→ **Supplied entries**
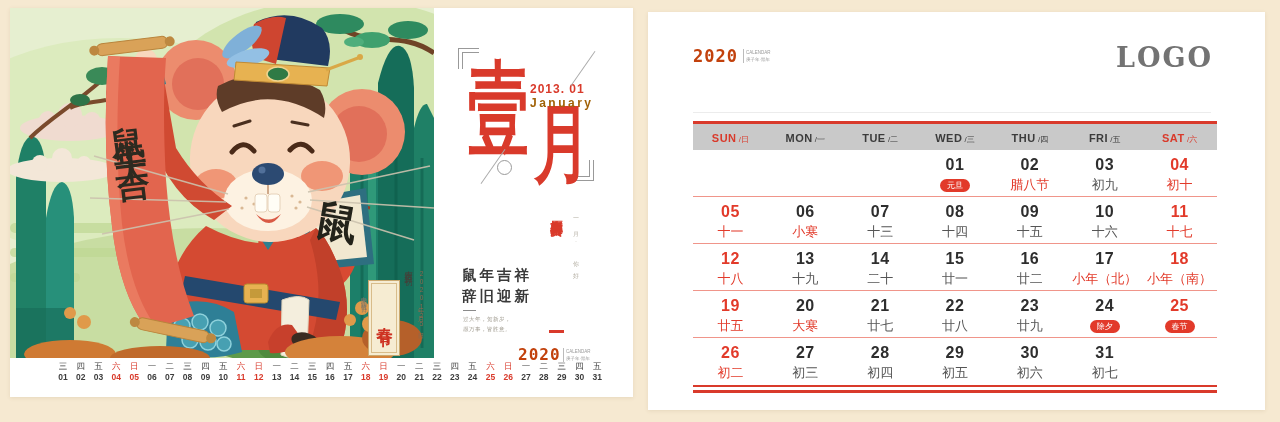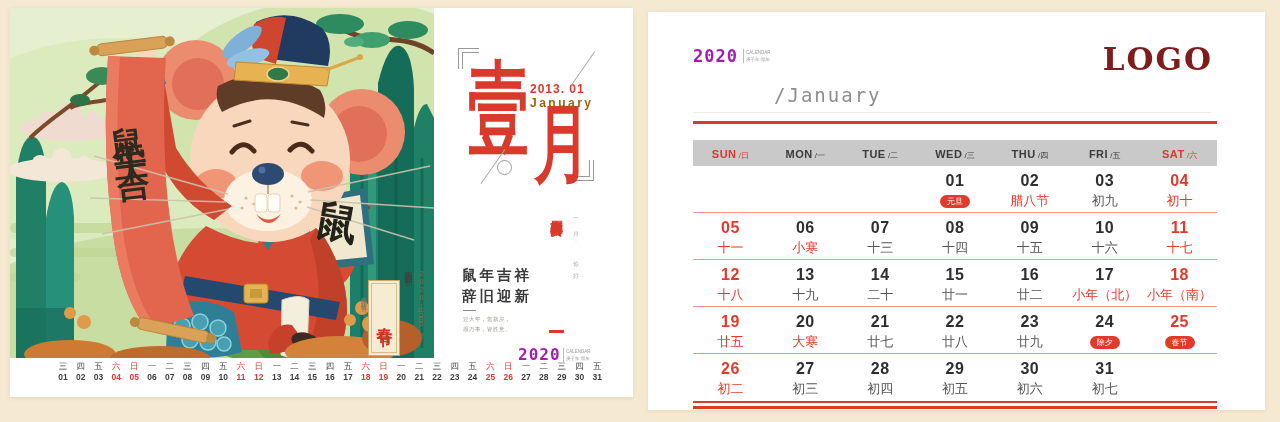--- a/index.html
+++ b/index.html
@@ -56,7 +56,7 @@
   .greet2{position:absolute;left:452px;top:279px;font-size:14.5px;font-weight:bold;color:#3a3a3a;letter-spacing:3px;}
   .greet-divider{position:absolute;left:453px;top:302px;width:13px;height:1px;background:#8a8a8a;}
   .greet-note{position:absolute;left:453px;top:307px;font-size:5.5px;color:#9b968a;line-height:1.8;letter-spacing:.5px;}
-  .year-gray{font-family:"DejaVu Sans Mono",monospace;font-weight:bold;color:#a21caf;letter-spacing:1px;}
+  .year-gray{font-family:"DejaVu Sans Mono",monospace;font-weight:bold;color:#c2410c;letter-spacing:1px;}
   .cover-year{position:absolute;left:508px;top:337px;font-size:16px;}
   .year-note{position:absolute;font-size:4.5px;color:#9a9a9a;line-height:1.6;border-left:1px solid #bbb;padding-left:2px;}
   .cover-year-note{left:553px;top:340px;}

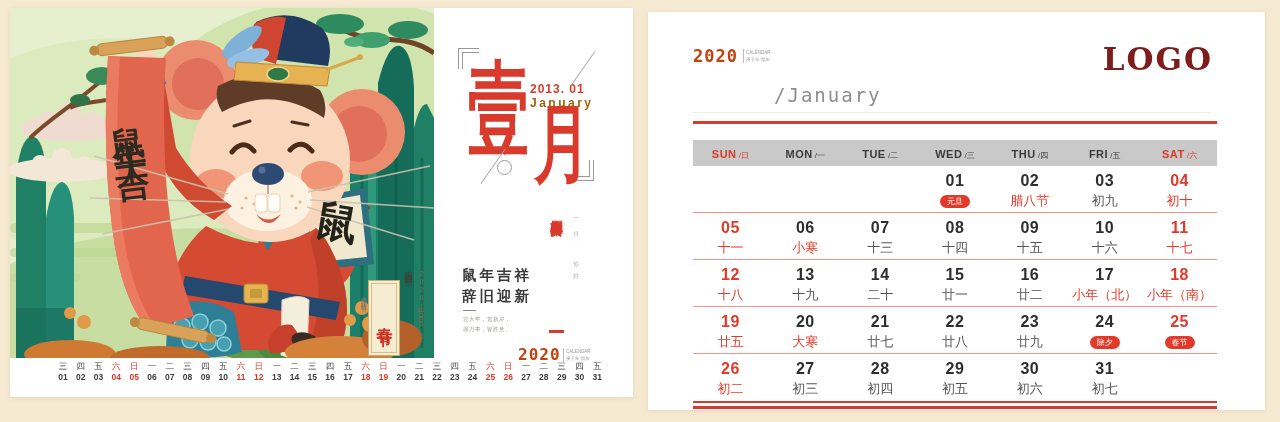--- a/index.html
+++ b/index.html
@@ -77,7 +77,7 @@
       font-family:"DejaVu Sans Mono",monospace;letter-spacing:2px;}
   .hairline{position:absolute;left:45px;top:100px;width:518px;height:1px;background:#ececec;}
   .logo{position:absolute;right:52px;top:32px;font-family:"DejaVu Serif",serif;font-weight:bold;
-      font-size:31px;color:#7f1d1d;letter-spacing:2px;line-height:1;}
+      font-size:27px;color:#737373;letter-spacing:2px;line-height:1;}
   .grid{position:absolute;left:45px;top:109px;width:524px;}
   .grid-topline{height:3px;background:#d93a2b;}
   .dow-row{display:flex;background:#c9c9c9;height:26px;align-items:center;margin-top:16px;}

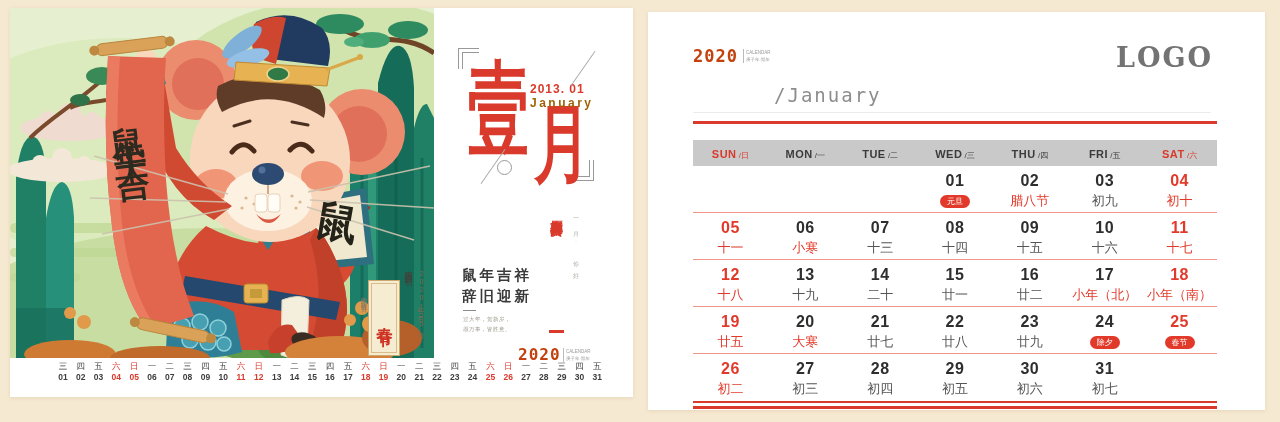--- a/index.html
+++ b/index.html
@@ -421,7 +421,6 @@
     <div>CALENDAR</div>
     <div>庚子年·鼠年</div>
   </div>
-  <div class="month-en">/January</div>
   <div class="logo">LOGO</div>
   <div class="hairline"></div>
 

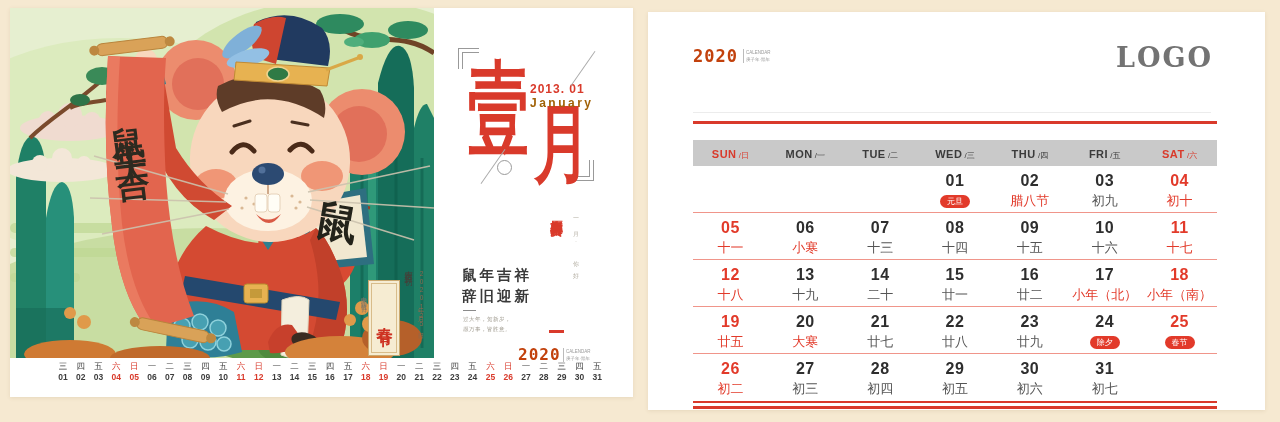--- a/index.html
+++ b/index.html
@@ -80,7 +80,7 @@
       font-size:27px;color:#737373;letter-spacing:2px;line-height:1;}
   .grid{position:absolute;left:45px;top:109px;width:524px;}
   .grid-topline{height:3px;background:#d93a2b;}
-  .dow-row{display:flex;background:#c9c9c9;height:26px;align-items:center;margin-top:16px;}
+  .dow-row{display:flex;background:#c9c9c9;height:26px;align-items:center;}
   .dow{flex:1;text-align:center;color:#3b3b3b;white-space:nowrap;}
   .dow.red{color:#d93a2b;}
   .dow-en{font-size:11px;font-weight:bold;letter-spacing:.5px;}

==

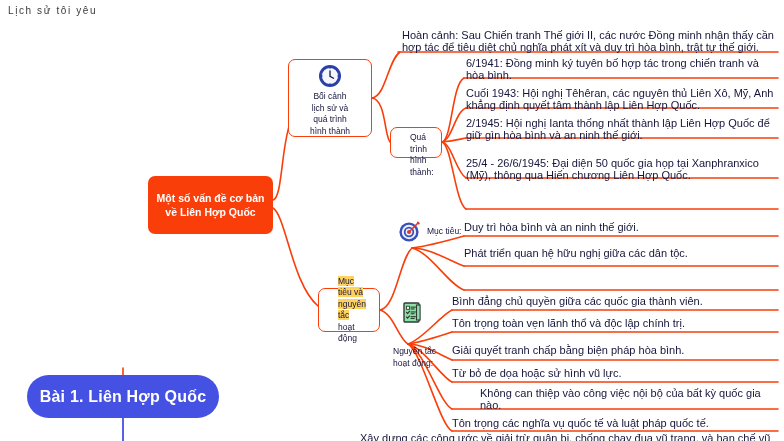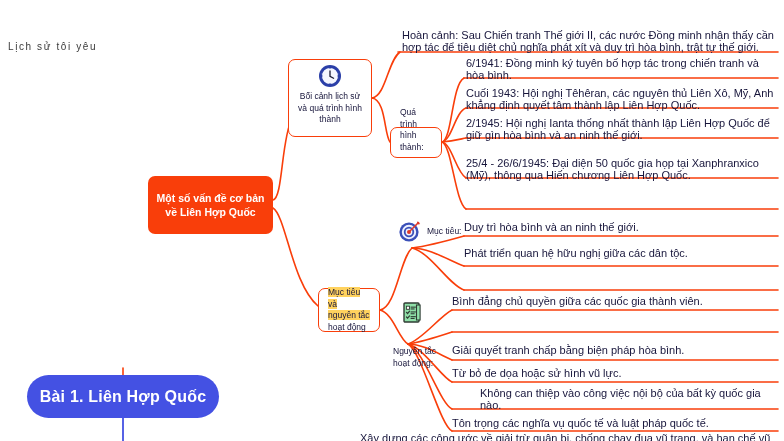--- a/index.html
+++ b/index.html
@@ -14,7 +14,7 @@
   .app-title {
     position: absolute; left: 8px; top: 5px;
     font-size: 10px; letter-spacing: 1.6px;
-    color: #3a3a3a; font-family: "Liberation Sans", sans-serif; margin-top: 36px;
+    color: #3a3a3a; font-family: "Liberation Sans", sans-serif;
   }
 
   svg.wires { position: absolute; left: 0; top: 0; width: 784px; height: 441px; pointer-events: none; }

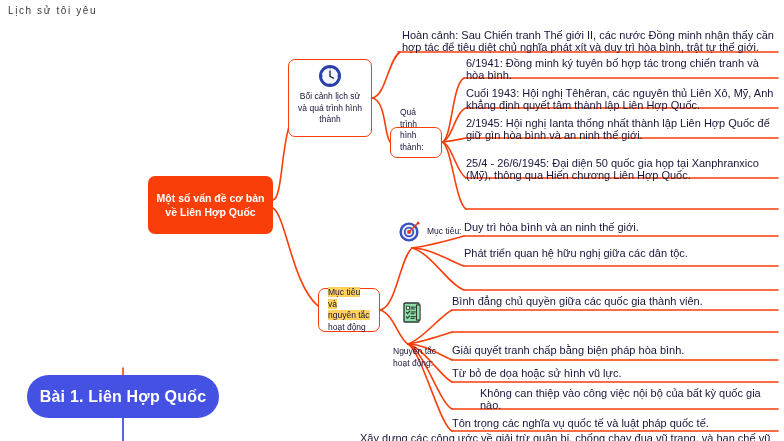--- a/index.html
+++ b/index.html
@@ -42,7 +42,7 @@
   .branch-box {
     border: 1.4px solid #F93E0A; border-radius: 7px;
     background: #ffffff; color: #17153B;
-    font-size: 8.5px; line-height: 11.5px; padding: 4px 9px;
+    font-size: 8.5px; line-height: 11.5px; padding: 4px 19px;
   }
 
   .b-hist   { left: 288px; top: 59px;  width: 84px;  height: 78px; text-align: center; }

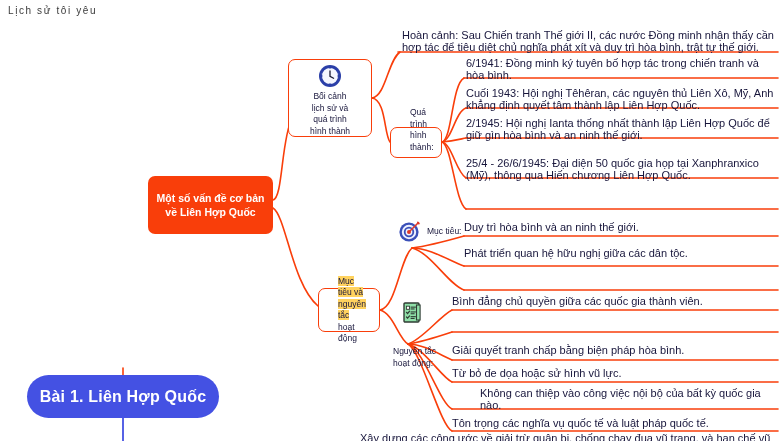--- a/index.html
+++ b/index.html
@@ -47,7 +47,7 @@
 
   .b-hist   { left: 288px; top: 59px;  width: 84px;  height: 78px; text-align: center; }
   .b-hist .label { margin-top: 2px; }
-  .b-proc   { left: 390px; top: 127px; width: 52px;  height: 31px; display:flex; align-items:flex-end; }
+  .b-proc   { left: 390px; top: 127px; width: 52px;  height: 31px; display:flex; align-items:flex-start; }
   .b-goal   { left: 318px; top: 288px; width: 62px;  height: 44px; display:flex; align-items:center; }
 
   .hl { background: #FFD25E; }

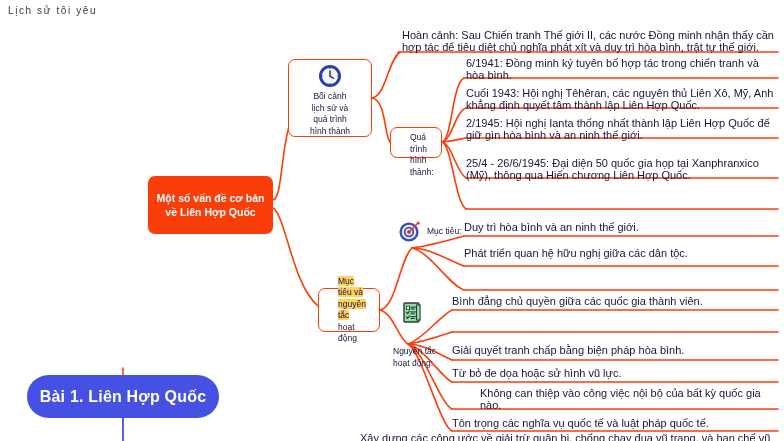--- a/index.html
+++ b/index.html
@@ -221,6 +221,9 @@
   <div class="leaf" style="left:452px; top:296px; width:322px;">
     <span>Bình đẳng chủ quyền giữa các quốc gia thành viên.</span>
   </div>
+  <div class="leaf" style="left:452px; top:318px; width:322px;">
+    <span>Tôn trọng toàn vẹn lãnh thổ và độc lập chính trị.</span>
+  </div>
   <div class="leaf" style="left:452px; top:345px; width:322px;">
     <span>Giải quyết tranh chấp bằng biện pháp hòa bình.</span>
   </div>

→ **Task objective**
Search the preceding listing for "padding" and extract every line where it is found.

→ **Output for this task**
   .year-note{position:absolute;font-size:4.5px;color:#9a9a9a;line-height:1.6;border-left:1px solid #bbb;padding-left:2px;}
-    font-size: 8.5px; line-height: 11.5px; padding: 4px 9px;
+    font-size: 8.5px; line-height: 11.5px; padding: 4px 19px;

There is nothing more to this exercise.